Как нам стало известно, его направили представителем контрразведки к танкистам. А это были не интеллигентные авиаторы. Танкисты, ежедневно десятками горевшие в своих машинах, с Филатовым не церемонились, да и трудно ему было отвертеться от участия в боях. В авиации можно было сослаться на то, что не умеешь летать, но для того, чтобы залезть в танк, особого ума не надо, да и места в танке, в отличие от истребителя, еще на одного человека хватает. И ребята-танкисты, засыпавшие после каждого боя, прямо в машине под скорлупой ледяной брони мертвым сном до предела истощенных людей, взяли с собой нашего отважного Филатова, все радеющего за чистоту рядов, в один из боев, на Миус-фронте, где он сгорел в танке вместе со всем его экипажем. Подвело парня усердие.

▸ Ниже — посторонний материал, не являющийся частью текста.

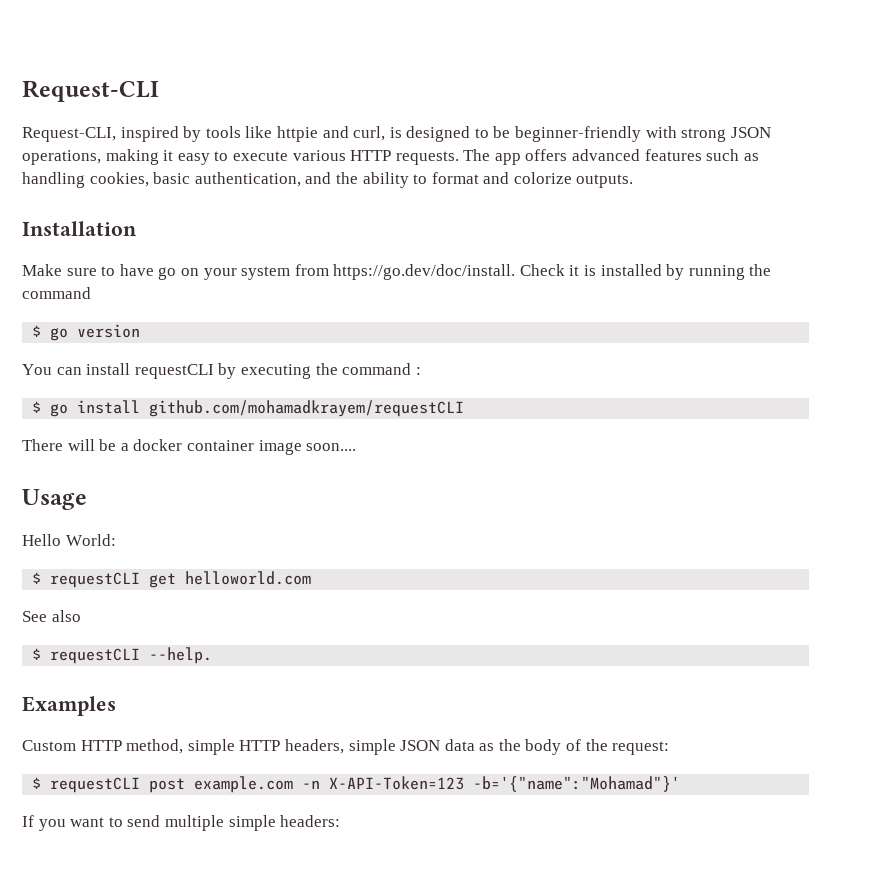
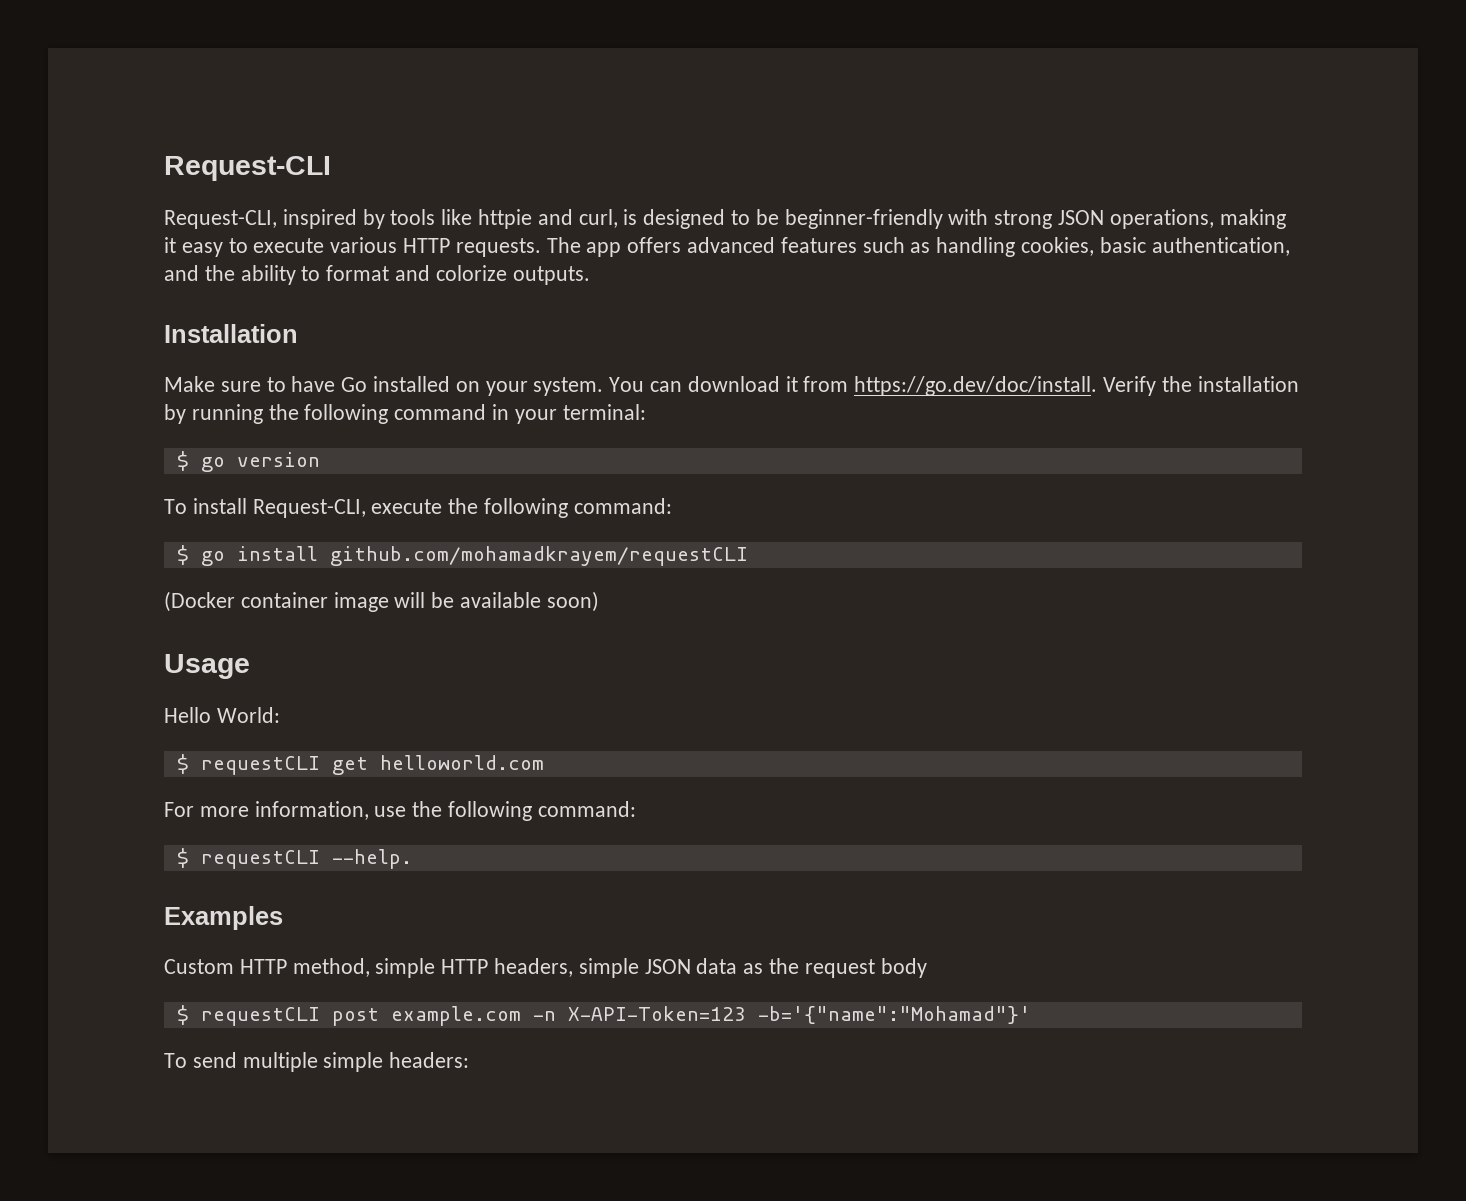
- Make sure to have go on your system from https://go.dev/doc/install. Check it is installed by running the command
+ Make sure to have Go installed on your system. You can download it from https://go.dev/doc/install. Verify the installation by running the following command in your terminal:
- You can install requestCLI by executing the command :
+ To install Request-CLI, execute the following command:
  $ go install github.com/mohamadkrayem/requestCLI
- There will be a docker container image soon....
+ (Docker container image will be available soon)
- See also
+ For more information, use the following command:
- Custom HTTP method, simple HTTP headers, simple JSON data as the body of the request:
+ Custom HTTP method, simple HTTP headers, simple JSON data as the request body
- If you want to send multiple simple headers:
+ To send multiple simple headers:

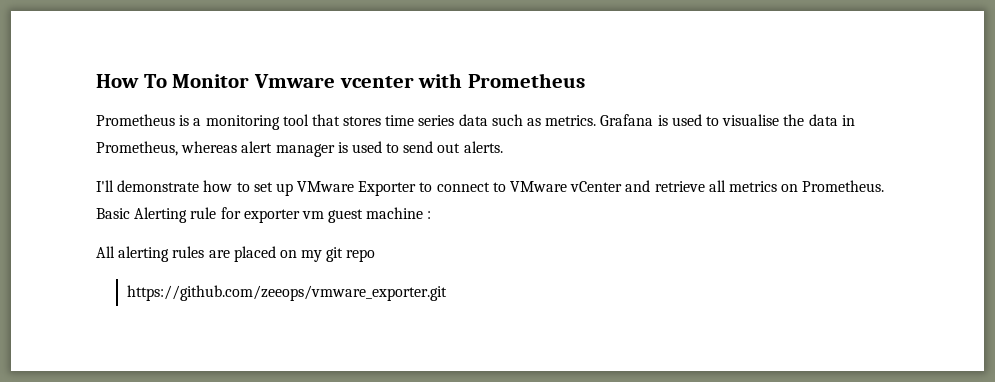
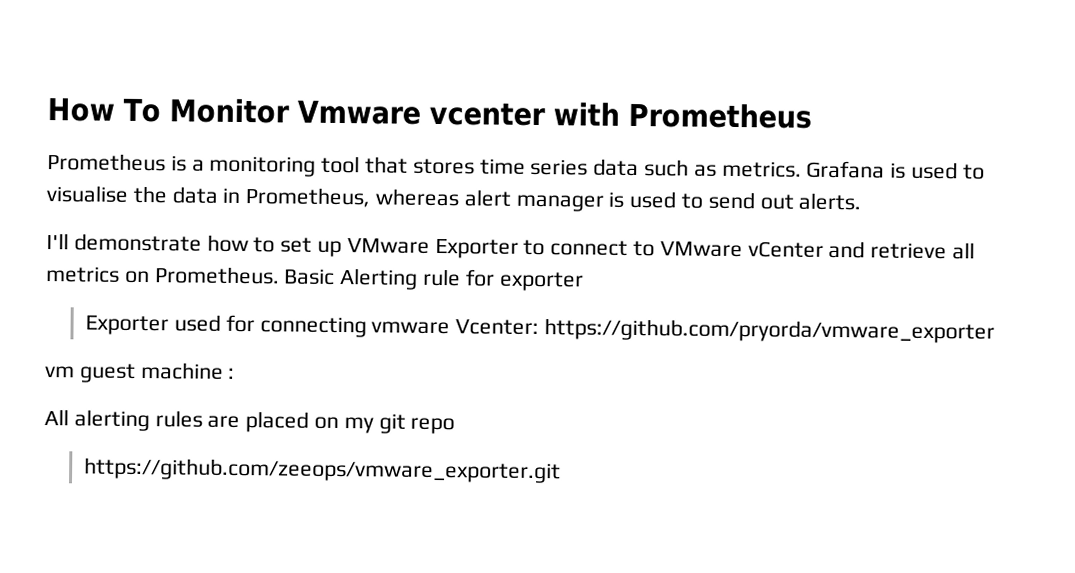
- Basic Alerting rule for exporter vm guest machine :
+ Basic Alerting rule for exporter
+ Exporter used for connecting vmware Vcenter: https://github.com/pryorda/vmware_exporter
+ vm guest machine :

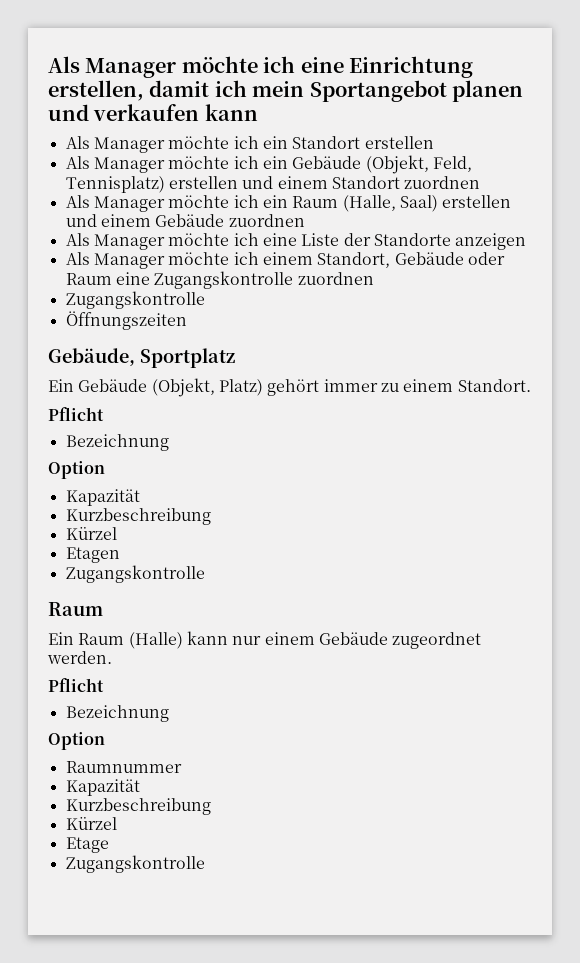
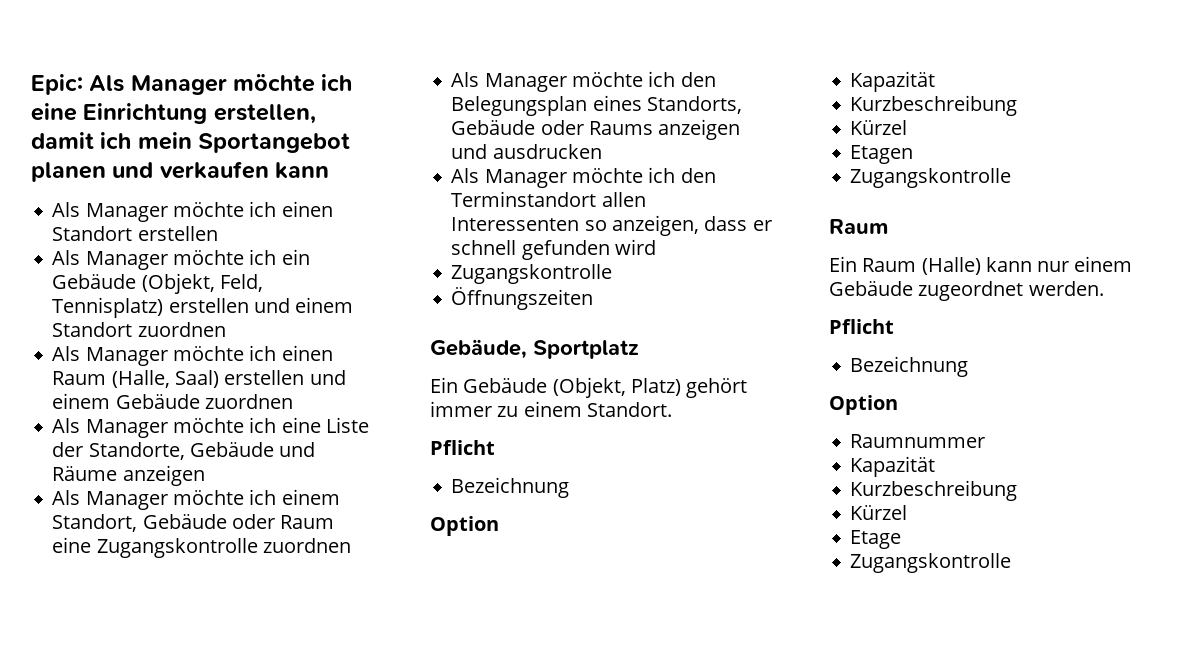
- Als Manager möchte ich eine Einrichtung erstellen, damit ich mein Sportangebot planen und verkaufen kann
+ Epic: Als Manager möchte ich eine Einrichtung erstellen, damit ich mein Sportangebot planen und verkaufen kann
- Als Manager möchte ich ein Standort erstellen
+ Als Manager möchte ich einen Standort erstellen
- Als Manager möchte ich ein Raum (Halle, Saal) erstellen und einem Gebäude zuordnen
+ Als Manager möchte ich einen Raum (Halle, Saal) erstellen und einem Gebäude zuordnen
- Als Manager möchte ich eine Liste der Standorte anzeigen
+ Als Manager möchte ich eine Liste der Standorte, Gebäude und Räume anzeigen
+ Als Manager möchte ich den Belegungsplan eines Standorts, Gebäude oder Raums anzeigen und ausdrucken
+ Als Manager möchte ich den Terminstandort allen Interessenten so anzeigen, dass er schnell gefunden wird

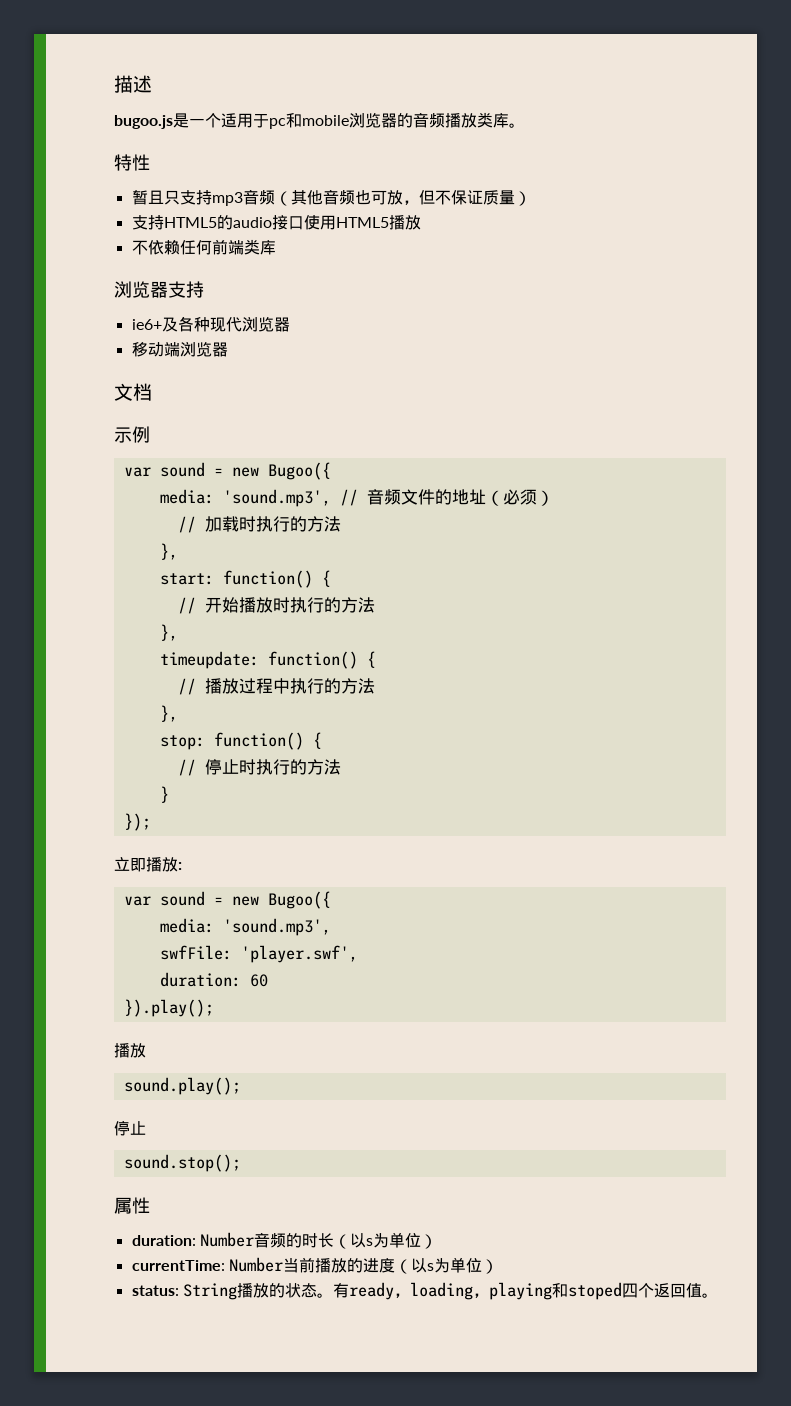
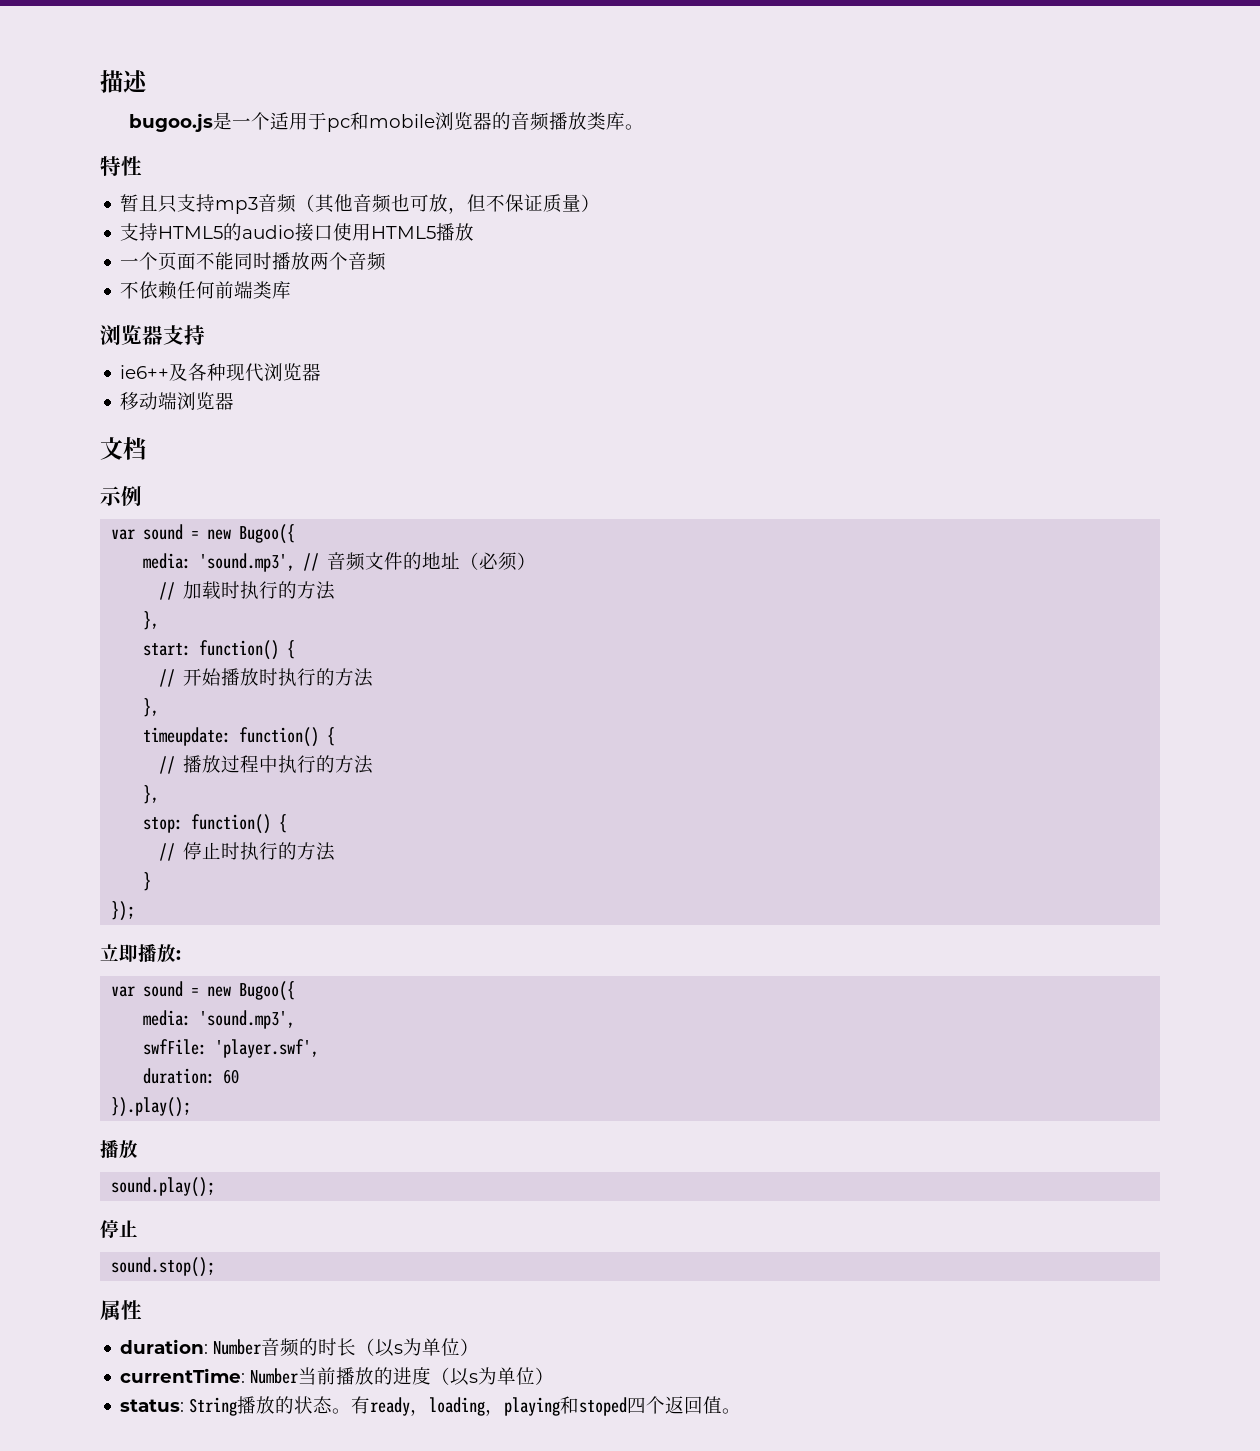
+ 一个页面不能同时播放两个音频
- ie6+及各种现代浏览器
+ ie6++及各种现代浏览器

Но вот, в отличие от Сталинградской Победы, наша не принесла нам особой пользы — представителем контрразведки в полк прислали еще большую сволочь, старшего лейтенанта Лобощука. Но это уже другая история, а пока, воспользовавшись резким потеплением, наши войска бодро рванули вперед и 12-го февраля 1943-го года, после короткого, но ожесточенного штурма, взяли Ростов. Мы поддерживали их с воздуха, базируясь на полевом аэродроме Зерноград, совхоз-гигант Ростовской области, а уже 14-го февраля наш полк перебазировался на Ростовский стационарный аэродром «Ростсельмаша». Огненно-снежный ад Сталинграда остался за нашими плечами. Шестьсот километров мы шли через снежный океан от Сталинграда до Ростова. Впереди были новые бои.

Страница девятая

Битва на юге

Весна катилась с юга. Ее стойкий пьянящий аромат, настоянный на оживающих степных травах, все заметнее пробивался сквозь ослабевшие морозы. На огромном пространстве, протяженностью в шестьсот километров, от Сталинграда до Ростова, снежный покров, саваном накрывший сотни тысяч погибших, дырявился проталинами. Здесь, на юге, весной 1943-го, вновь предстояло решиться судьбе России, как и во времена Екатерины, походов Суворова. Мы много прошли. Коммуникации сильно растянулись. Железные дороги бездействовали — их срочно перешивали на широкую колею, с узкой — немецкой, железнодорожные батальоны, работавшие днем и ночью. Где-то в них вкалывал Милентий Лысенко, муж младшей сестры Веры — Серафимы. Кстати, Афоня, приемыш семьи Комаровых, в голодный год, очевидно, в то же самое время тушил пожары на кораблях Черноморского флота в Поти. Афанасию снова повезло — призвали в пожарную часть.